- Born: Rita Golden July 2, 1937 (age 87)
- Occupation: Author
- Website: www.ritagoldengelman.com

= Rita Golden Gelman =

American writer

Rita Golden Gelman (born July 2, 1937) is an American writer who has written more than 70 children's books and 2 adult books.

Her organization, Let's Get Global, is dedicated to encouraging and assisting recent high school graduates to have a gap year including international experiences.

Gelman has delivered keynote speeches for several colleges and organizations.

==Early life and education==
Gelman's family owned a small pharmacy in Bridgeport, Connecticut. As a teenager, she worked the soda fountain in the store.
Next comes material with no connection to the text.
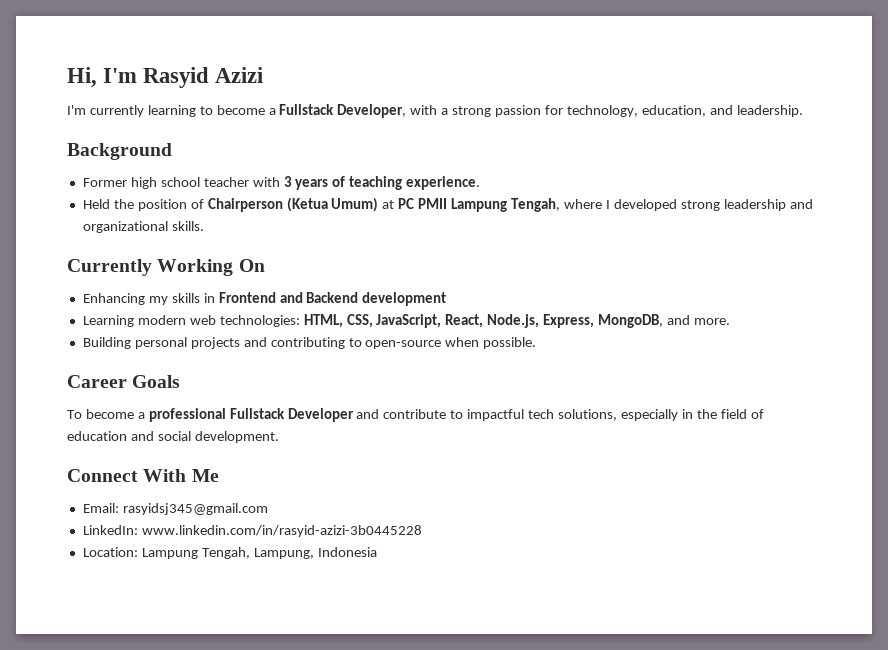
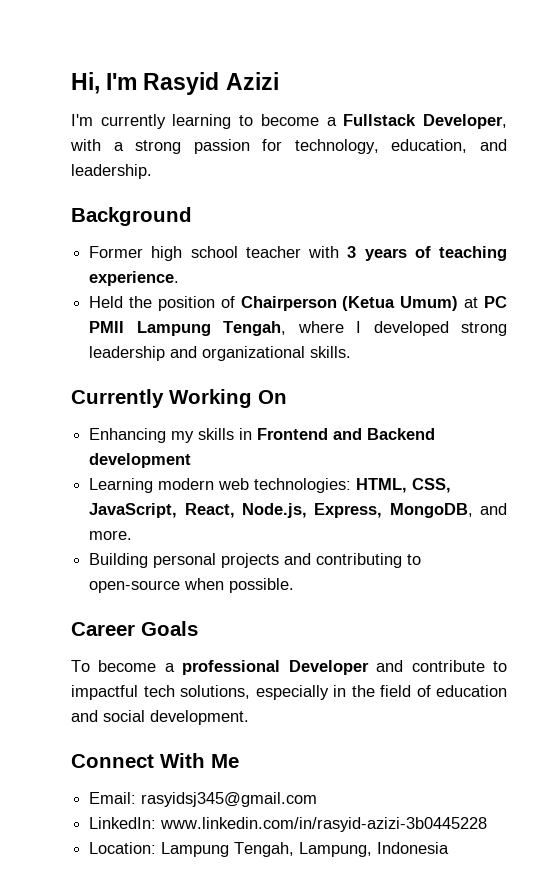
- To become a professional Fullstack Developer and contribute to impactful tech solutions, especially in the field of education and social development.
+ To become a professional Developer and contribute to impactful tech solutions, especially in the field of education and social development.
Her favorite part of the job was interacting with immigrant customers.

Gelman attended Beardsley Elementary School, then Warren Harding High School for her freshman year and Bassick High School for her last three years, graduating in 1954. She received a B.A. in English and American Literature from Brandeis University in 1958. In 1984, she received an M.A. in anthropology from the University of California, Los Angeles.

After graduating from college, she moved to New York City and lived in Greenwich Village until 1976, and then in Los Angeles until she began her nomadic life.

==Writing career==
===Children's books===
Gelman's children's books include:
- Dumb Joey (1972), her first book, about a group of kids in New York City who had nowhere to play
- Body Noises (1983) about noises made by the body including yawns, sneezes, cracking joints and flatulence
- Rice is Life (2000) about how rice is grown and harvested on the island of Bali
- More Spaghetti, I Say! (1993) about Minnie, a monkey who can't stop eating spaghetti
- Body Battles (1992) about how our bodies fight off viruses and other threats to our health, such as drugs and poisons

===Adult books===
Her memoir, Tales of a Female Nomad, Living at Large in the World, was published in 2001 by Crown Publishing Group/Random House. In the book, she writes about the first 15 years of living in developing countries after selling all of her possessions. In October 2014, it reached 4th in the "Love and Relationships" category of The New York Times Best Seller list.

In June 2010, she wrote Female Nomad and Friends, Breaking Free and Breaking Bread Around the World in which 41 authors, all but two of them women, tell their stories of "connecting across cultures." Gelman has eight stories in the book. There are also 33 international recipes. All the author royalties from this anthology are used to send high school graduates from slums in New Delhi to vocational schools via scholarships organized by Rotary International.

==Personal life==
In 1960, she married Stephen Gelman. Her son, Mitch, was born in 1962 and her daughter, Jan, was born in 1963. She divorced around 1986.

In 1987, Gelman sold all her possessions and become a citizen of the world. She has never returned to a settled life; on her website she refers to herself as a "modern day nomad", although she temporarily lives in New York City.